Selon la fille aînée d’Atalla, Boshra, « les Druzes ont tous été soulagés de savoir qu’il ne s’agissait pas d’une attaque terroriste ».
Six jours plus tard, dimanche, le hasard faisait que le gouvernement validait un plan quinquennal d’une valeur de près de 3,9 milliards de shekels destiné à résoudre les problèmes de logement et d’urbanisme qui affligent les minorités druze et circassienne, dont l’effectif s’élève respectivement à 150 000 et 5 000 dans le nord d’Israël.
« J’espère que ce plan apportera des solutions réelles et pratiques dans les domaines de l’urbanisme et de la construction et mettra fin à ce problème difficile, qui touche principalement la jeune génération et les membres des forces de sécurité », confie le cheikh Mowafaq Tarif, chef de la communauté druze, par voie de communiqué.

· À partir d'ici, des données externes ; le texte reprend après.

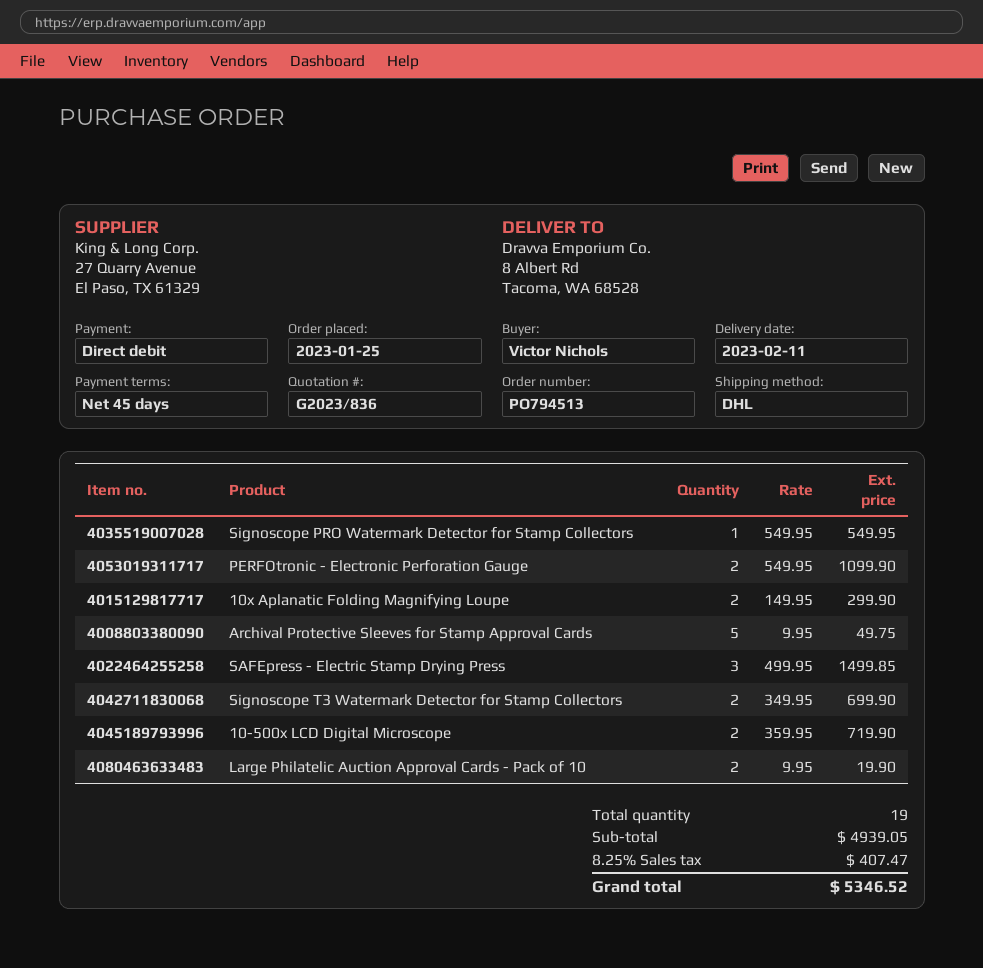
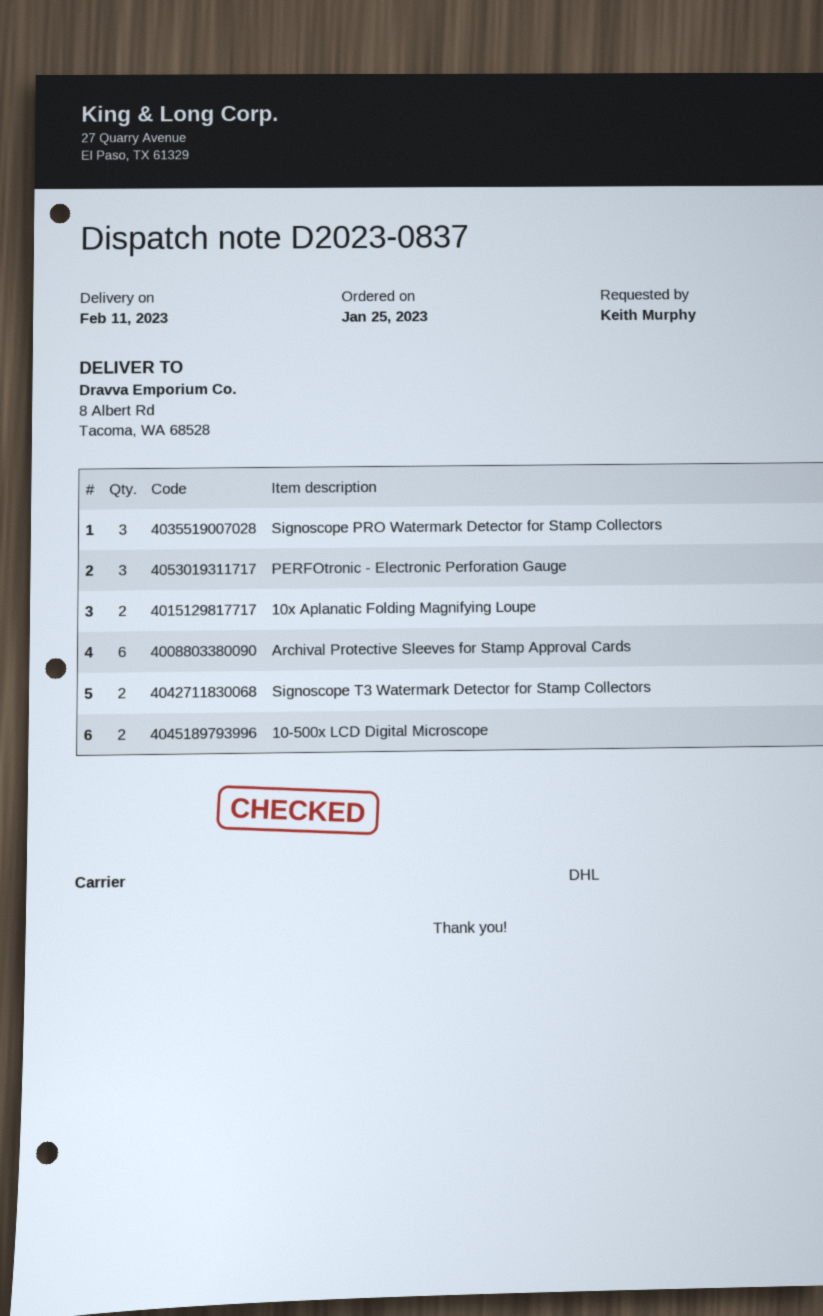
ordered by: Victor Nichols -> Keith Murphy
Signoscope PRO Watermark Detector for Stamp Collectors: 1 -> 3
PERFOtronic - Electronic Perforation Gauge: 2 -> 3
Archival Protective Sleeves for Stamp Approval Cards: 5 -> 6
SAFEpress - Electric Stamp Drying Press: 3 -> none
Large Philatelic Auction Approval Cards - Pack of 10: 2 -> none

Le ministre de la Défense Israel Katz a également annoncé dimanche qu’Israël autoriserait bientôt les Druzes syriens à entrer dans le pays pour y travailler, trois mois après la chute du régime de Bachar al-Assad en Syrie.
« Si la paix règne et que les gens peuvent venir de Syrie et gagner leur vie ici, alors ce sera bon pour tout le monde », explique Eman Atalla, qui a cinq filles et un fils.
L’identité druze en Israël
Il y a environ un million de Druzes dans le monde. En Israël, la plupart vivent dans le nord, en Galilée et sur le plateau du Golan. Il existe également des communautés druzes en Syrie et au Liban.
Les relations entre les Druzes et les Juifs d’Israël remontent à avant la création de l’État d’Israël, en 1948.
« Il faudrait que l’on sache que les Druzes d’Israël sont des partenaires à part entière de l’État, qu’ils font leur service militaire et qu’ils s’acquittent de leurs devoirs civiques », affirme Raid Shanan, président du Conseil suprême des Druzes en Israël, pour le Times of Israel. « Cela s’est vu on ne peut plus clairement lors de la guerre du 7 octobre. »
Cette guerre a commencé le 7 octobre 2023, lorsque plus de 5 000 terroristes dirigés par le Hamas se sont introduits en Israël pour y assassiner plus de 1 200 personnes et faire 251 otages, dans des circonstances atroces, accompagnées de viols et d’actes de torture.
Dans le nord, le Hezbollah, organisation terroriste libanaise agissant pour le compte de l’Iran, a attaqué Israël dès le lendemain en signe de soutien au Hamas, à Gaza.
Selon Shanan, la guerre a coûté la vie à 14 officiers et soldats druzes et des dizaines d’autres ont été blessés. Des civils druzes ont également été tués par des tirs de roquettes dans le nord, dont 12 enfants tués dans la ville druze de Majdal Shams, sur le plateau du Golan.
« Tout le monde a à l’esprit le massacre du terrain de football », poursuit Shanan en évoquant l’attaque du Hezbollah qui, le 27 juillet 2024, a tué 12 enfants et en a blessé des dizaines d’autres à Majdal Shams, sur le plateau du Golan.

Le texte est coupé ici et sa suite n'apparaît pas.